Parents with kids in tow would do well to head to Ilfracombe’s Tunnels Beaches. After a short walk through the creepy caves, little ones will love splashing in the safe tidal pool and exploring the rock pools. More family-friendly fun can be had at Combe Martin Wildlife and Dinosaur Park. With full-size dinosaur models in the woods, a Dino Express train ride, plus plenty of wildlife - including sea lions, lions, penguins and meerkats - it’s a guaranteed winner.
As Cornwall’s most popular attraction, exploring the Eden Project is absolutely one of the best things to do in Devon and Cornwall. In fact, it’s a highpoint of any visit to south west England. At once a global garden, an environmental educational tool, an art gallery, and a playground, it offers multiple experiences on one 35-acre site.

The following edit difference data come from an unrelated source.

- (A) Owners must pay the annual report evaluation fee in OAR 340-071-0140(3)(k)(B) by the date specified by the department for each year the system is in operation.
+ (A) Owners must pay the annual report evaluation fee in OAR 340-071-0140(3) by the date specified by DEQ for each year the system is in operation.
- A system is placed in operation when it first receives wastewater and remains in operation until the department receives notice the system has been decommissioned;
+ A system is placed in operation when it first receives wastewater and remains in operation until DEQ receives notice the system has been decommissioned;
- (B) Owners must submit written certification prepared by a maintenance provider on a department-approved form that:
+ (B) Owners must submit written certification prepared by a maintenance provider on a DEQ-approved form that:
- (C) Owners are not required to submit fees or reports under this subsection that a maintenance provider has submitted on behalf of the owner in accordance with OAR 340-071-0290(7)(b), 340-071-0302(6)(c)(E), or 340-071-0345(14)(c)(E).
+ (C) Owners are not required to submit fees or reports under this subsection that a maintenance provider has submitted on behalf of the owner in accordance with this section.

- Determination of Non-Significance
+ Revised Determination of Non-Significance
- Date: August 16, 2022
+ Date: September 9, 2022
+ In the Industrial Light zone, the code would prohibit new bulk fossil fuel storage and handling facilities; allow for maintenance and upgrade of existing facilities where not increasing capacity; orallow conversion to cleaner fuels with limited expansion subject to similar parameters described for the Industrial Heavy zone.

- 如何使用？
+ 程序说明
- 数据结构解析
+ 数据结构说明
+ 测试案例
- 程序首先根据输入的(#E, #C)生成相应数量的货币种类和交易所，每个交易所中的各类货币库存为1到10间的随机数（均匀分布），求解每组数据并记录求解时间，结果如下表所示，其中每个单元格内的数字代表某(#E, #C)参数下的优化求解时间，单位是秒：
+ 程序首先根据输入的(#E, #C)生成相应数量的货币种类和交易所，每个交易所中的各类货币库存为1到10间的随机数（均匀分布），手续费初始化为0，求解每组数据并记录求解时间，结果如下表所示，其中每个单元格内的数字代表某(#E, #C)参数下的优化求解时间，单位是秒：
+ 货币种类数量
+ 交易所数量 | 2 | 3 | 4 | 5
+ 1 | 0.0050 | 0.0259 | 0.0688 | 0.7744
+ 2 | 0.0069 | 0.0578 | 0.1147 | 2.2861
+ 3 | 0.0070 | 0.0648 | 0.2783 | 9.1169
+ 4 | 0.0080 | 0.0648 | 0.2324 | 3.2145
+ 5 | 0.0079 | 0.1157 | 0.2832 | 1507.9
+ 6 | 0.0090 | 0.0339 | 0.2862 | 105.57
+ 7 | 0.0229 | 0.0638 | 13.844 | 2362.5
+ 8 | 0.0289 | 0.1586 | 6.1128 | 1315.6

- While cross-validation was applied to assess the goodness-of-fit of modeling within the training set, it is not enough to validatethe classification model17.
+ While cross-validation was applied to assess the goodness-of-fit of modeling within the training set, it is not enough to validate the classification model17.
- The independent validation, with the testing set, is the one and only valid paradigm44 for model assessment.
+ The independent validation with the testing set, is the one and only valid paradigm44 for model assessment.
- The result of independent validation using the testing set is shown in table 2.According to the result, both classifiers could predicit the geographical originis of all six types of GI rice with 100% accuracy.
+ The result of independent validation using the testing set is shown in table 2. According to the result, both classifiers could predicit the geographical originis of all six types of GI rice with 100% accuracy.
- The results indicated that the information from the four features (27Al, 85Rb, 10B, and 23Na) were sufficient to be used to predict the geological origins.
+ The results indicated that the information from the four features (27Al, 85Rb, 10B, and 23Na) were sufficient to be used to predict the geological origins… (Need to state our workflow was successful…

From the Visitor Centre, you can take the little train between the biomes, among them the awe-inspiring Rainforest Biome. Glorious with tropical plants, and home to an exhilarating canopy walkway, this is the world’s largest greenhouse. Meanwhile, the massive Mediterranean Biome re-creates the landscapes of the Mediterranean, California, and South Africa. Whichever zone you’re exploring, an ethos of education - underpinned by serious environmental ambitions - has been slickly integrated into the curation. The same goes for engaging children too - Eden’s landscapes and exhibits have been engineered to encourage curious young minds to explore and learn in a playfully creative way.
It was Sir Walter Raleigh who first spotted Falmouth’s potential as a harbour back in the late sixteenth-century, with the coming of the railway and new docks propelling the town’s development as a tourist town in the mid-nineteenth-century.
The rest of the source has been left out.